Please find the lines in the following records that hold "desk", and copy them.

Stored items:

········

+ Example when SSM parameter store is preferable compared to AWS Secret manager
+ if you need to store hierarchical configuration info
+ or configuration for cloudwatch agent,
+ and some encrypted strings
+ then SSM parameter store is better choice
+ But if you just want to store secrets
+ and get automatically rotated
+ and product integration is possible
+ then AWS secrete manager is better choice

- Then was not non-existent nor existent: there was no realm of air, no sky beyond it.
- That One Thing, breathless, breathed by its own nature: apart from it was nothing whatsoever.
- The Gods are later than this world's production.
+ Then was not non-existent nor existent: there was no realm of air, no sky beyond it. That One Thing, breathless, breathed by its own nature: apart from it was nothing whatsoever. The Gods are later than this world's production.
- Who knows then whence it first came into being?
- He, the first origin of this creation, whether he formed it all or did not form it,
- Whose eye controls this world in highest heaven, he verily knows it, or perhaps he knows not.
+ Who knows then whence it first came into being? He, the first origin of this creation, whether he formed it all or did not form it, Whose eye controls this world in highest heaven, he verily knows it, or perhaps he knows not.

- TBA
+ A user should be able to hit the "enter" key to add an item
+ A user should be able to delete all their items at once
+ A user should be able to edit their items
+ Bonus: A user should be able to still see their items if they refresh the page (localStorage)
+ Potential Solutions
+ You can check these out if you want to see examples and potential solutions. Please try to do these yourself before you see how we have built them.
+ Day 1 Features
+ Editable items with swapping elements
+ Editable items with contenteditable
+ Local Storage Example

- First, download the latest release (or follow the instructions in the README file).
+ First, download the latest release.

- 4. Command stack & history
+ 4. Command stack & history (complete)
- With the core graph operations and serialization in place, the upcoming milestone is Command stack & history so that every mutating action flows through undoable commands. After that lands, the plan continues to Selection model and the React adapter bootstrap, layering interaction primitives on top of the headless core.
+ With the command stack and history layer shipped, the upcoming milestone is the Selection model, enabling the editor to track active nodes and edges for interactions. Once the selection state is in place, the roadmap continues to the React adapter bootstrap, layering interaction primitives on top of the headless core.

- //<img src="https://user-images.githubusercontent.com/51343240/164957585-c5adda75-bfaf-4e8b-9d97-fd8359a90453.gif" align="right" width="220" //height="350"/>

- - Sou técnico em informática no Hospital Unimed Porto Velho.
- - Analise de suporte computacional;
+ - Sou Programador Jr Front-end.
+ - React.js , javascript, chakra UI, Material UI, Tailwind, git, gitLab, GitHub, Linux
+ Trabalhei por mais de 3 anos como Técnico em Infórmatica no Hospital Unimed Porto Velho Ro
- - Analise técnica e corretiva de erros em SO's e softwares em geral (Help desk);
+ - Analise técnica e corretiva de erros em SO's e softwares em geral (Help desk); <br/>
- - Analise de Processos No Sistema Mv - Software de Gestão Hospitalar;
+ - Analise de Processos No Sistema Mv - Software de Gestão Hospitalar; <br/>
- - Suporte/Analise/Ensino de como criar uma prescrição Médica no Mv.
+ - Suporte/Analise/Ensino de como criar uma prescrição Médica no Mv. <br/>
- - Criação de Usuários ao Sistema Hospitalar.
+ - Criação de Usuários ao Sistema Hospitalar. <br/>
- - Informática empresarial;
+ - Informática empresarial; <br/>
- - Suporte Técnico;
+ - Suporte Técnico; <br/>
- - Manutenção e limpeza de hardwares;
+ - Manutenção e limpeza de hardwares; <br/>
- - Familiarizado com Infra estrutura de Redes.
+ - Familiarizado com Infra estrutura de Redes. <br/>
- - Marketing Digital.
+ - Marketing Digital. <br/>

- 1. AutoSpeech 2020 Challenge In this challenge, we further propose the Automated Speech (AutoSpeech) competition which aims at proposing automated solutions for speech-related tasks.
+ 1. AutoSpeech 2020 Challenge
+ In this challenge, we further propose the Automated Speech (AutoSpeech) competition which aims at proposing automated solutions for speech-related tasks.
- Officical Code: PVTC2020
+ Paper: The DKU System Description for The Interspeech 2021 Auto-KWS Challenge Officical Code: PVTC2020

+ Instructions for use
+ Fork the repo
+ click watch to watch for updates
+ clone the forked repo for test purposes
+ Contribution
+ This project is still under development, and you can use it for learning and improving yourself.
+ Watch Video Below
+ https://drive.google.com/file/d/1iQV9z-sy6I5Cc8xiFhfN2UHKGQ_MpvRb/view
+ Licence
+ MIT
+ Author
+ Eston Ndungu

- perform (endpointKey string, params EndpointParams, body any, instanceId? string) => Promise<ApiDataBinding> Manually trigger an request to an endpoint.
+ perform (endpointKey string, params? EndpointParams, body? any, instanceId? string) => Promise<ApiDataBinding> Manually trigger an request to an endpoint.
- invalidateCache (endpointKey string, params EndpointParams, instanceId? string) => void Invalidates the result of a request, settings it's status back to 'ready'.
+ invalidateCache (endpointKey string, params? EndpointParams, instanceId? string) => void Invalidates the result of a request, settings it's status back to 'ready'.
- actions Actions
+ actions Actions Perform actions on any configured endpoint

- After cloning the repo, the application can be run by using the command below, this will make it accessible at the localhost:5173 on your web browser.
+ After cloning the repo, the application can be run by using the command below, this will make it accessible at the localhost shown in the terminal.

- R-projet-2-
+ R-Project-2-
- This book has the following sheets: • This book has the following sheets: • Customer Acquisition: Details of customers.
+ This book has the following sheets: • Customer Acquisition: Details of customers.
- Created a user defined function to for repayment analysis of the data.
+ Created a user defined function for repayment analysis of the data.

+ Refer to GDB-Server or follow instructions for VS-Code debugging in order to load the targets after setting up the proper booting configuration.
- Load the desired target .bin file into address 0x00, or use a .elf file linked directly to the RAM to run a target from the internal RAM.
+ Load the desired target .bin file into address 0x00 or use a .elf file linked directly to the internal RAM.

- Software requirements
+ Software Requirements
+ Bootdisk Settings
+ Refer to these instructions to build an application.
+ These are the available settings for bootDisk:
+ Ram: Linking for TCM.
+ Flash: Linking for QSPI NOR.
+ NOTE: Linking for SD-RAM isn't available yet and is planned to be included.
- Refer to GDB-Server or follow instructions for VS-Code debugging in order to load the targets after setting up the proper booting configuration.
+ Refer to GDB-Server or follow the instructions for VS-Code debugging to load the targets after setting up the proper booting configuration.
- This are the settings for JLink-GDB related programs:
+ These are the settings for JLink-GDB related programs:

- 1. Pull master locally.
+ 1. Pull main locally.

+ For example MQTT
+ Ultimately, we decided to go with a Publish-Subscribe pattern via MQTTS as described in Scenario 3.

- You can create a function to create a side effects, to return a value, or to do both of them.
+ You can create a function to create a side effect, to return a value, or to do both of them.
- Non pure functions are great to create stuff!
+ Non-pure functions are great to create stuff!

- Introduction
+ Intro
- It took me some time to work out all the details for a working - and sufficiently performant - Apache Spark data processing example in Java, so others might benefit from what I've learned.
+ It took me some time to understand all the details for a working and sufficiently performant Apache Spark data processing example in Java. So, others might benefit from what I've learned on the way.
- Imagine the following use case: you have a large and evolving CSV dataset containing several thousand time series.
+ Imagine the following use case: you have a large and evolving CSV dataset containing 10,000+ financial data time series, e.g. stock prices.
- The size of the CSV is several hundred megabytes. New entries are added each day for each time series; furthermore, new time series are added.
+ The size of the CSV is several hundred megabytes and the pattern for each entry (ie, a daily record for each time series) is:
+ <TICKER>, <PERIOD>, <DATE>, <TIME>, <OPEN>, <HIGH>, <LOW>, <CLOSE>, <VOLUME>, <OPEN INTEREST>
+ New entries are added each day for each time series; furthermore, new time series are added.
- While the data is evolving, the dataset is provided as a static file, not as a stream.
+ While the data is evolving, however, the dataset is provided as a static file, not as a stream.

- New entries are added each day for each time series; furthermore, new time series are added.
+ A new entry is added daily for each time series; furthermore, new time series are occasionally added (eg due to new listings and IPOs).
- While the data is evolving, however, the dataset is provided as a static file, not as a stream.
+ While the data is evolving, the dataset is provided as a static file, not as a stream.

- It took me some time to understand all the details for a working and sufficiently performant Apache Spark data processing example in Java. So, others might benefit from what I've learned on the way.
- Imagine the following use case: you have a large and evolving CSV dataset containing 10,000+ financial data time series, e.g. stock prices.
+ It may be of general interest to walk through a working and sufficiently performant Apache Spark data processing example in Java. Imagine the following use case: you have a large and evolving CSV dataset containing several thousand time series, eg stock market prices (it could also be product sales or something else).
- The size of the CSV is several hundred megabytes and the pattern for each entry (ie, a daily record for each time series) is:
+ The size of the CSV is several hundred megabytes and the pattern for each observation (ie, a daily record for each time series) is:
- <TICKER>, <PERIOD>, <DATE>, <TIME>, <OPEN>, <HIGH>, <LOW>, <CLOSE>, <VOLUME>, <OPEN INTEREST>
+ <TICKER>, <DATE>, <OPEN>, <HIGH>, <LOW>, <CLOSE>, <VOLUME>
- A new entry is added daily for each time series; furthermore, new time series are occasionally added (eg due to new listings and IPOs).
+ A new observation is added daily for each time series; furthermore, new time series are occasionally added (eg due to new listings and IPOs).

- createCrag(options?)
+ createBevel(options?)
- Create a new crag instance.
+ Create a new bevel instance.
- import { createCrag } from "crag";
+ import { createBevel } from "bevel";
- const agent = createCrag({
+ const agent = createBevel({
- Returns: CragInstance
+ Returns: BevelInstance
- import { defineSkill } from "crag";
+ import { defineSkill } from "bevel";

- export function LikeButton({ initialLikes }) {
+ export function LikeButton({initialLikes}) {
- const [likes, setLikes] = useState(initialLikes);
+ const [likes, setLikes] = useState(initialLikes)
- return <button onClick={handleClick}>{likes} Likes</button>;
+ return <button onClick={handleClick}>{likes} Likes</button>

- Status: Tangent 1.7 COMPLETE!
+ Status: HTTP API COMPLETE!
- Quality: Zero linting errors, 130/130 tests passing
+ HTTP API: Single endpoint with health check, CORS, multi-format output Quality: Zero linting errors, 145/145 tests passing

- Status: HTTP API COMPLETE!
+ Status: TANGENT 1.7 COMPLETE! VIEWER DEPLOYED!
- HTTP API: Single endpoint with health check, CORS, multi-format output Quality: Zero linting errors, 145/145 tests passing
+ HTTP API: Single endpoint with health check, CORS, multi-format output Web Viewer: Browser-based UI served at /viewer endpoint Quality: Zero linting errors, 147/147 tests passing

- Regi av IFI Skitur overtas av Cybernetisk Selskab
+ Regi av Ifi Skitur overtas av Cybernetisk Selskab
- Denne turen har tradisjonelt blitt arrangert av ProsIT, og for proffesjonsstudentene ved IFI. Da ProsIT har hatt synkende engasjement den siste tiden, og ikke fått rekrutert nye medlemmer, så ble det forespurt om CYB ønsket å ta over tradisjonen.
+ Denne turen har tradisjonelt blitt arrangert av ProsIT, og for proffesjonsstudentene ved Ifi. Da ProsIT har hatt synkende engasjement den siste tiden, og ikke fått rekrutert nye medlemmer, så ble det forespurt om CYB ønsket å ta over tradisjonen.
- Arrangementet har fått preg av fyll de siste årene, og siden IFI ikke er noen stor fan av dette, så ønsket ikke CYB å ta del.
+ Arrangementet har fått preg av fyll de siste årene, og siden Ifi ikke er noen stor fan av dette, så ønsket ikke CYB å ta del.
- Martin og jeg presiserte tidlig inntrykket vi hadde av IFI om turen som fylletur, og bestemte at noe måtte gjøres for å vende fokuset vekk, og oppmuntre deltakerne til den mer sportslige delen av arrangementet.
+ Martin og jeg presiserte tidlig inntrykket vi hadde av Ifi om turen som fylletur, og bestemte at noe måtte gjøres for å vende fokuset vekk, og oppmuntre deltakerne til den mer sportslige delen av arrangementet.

········

Result of this exercise:
- - Analise técnica e corretiva de erros em SO's e softwares em geral (Help desk);
+ - Analise técnica e corretiva de erros em SO's e softwares em geral (Help desk); <br/>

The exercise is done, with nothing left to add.